Alika Ogorchukwu, omicidio in diretta

Persiste nella memoria il ricordo dell’ambulante ucciso brutalmente il 29 luglio scorso. Tutto è stato immortalato dai passanti e quei frame non saranno dimenticati. Cosa ci spinge a renderci “registi” di tali crudeltà?

E’ l’indifferenza il killer più spietato! E’ un’estate rovente, il cui caldo fuori misura non ne vuole sapere di abbandonarci. Nonostante dimostriamo quotidianamente la nostra repulsione per questo sgradito ospite, lui non indietreggia, cocciuto come un mulo. Si dice che col caldo la gente va fuori di testa e la statistica sembra confermare questo adagio. E’ in estate, infatti, che sono avvenuti i più efferati delitti. L’ambulante ucciso a Civitanova Marche, in provincia di Macerata, il 29 luglio scorso, è balzata agli onori della cronaca, si fa per dire, per uno di questi casi all’apparenza inspiegabili.

Frame del brutale pestaggio

L’opinione pubblica è rimasta sconvolta dal feroce assassinio di un venditore ambulante nigeriano, il 39enne Alika Ogorchukwu. La sua colpa, pare, è stata quella di avere insistito nel chiedere l’elemosina. Questo fatto avrebbe urtato la suscettibilità di un 32enne di origini salernitane, tale Filippo Ferlazzo. Al punto di commettere l’insano gesto, rincorrendo il malcapitato Alika e strappandogli la stampella, che ha brandito con violenza come arma, per poi picchiarlo con ferocia. Inoltre ha completato la sua aberrante opera atterrandolo e schiacciandolo col suo peso.

Secondo l’autopsia Akila sarebbe morto per schiacciamento del corpo, da cui sarebbe scaturito il soffocamento. L’assassino, immediatamente arrestato, era già noto ai servizi sociali per i suoi problemi psichiatrici (sembra soffrisse di disturbo bipolare) e alle forze dell’ordine per violenza sessuale, reato commesso in passato. Il suo avvocato difensore Roberta Bizzarri ha dichiarato: “…Il mio assistito ha collaborato e ha chiarito che non c’è stata alcuna motivazione di tipo razziale. Inoltre, ha chiesto scusa…”. Ci sono molte zone d’ombra in questa vicenda. Se era stato diagnosticato un disturbo psichiatrico, il soggetto in questione era controllato? In che modo?

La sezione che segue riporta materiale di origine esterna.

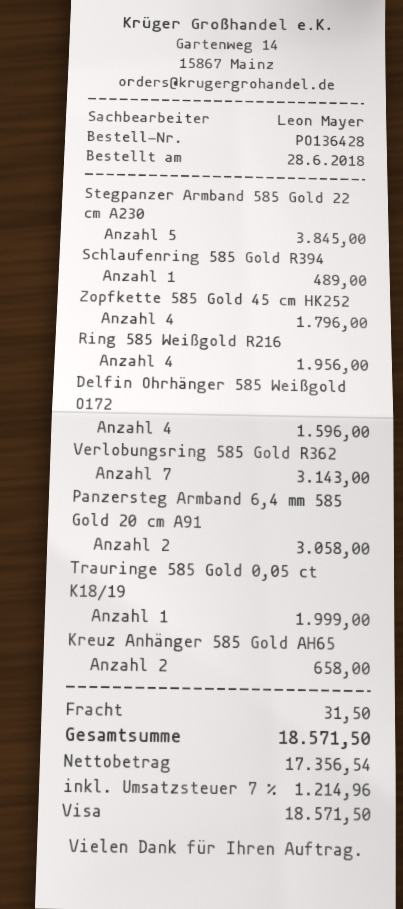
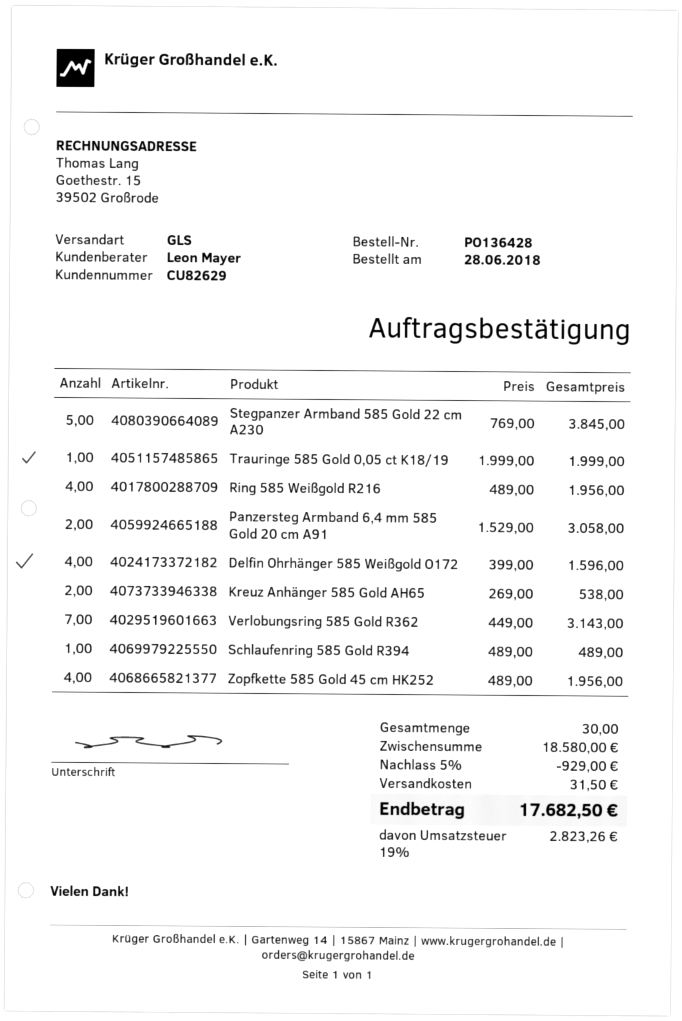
Zopfkette 585 Gold 45 cm HK252: 4 for 1796.00 -> 4 for 1956.00
Kreuz Anhänger 585 Gold AH65: 2 for 658.00 -> 2 for 538.00
discount: none -> 5% = 929.00
tax: 7% = 1214.96 -> 19% = 2823.26
total: 18571.50 -> 17682.50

Sembra che la madre, che vive a Salerno, sia di fatto l’amministratrice di sostegno. Ora, a norma di legge, quest’ultima figura è uno strumento di protezione per le persone in difficoltà e non autonome, a cui viene affidata la cura degli interessi e della persona stessa. Ora come si fa a prendersi cura di una persona con criticità vivendo in un’altra città è un mistero. La vicenda ha destato scalpore, oltre per l’esecrabilità dell’atto, anche per un video che ha immortalato il fatto. Ormai nell’era dei dispositivi elettronici e multimediali, tutti sembrano vittime di questa smodata frenesia di filmare qualsiasi istante, anche il più banale della quotidianità.

Come se si sentissero tutti dei novelli Quentin Tarantino dell’ovvietà e dell’ordinarietà. E’ un po’ come se l’immagine, fissata come un fotogramma per poi farla diventare virale, si trasformasse in altro da sé stessa. Nel nostro caso, secondo gli inquirenti, chi ha girato il video dell’assassinio di Alika: “ha dato una grossa mano alle indagini, insieme ai filmati delle telecamere di Corso Umberto per la ricostruzione della dinamica esatta dell’aggressione”. Nel caso dell’ambulante ucciso Civitanova Marche oltre al video girato da una ragazza moldava, qualche altra persona pare sia intervenuta per avvertire il 118 e le forze dell’ordine.

Il ricordo di Alika nel luogo dell’omicidio

Però in tanti casi, gravi e meno gravi, la reazione delle persone è di abulia. Indifferenza e stanchezza sono i peggiori killer. Spesso si volta il capo dall’altra parte, perché ognuno di noi è succube del proprio stantio vivere quotidiano. Abbruttito da crisi relazionali, sociali, economiche e quant’altro. Inoltre, le moderne tecnologie non fanno che esacerbare questi aspetti. Ci si concentra sulla singola parte, su sé stessi, perdendo di vista la complessità. E’ questo il vero problema: la perdita del senso di comunità!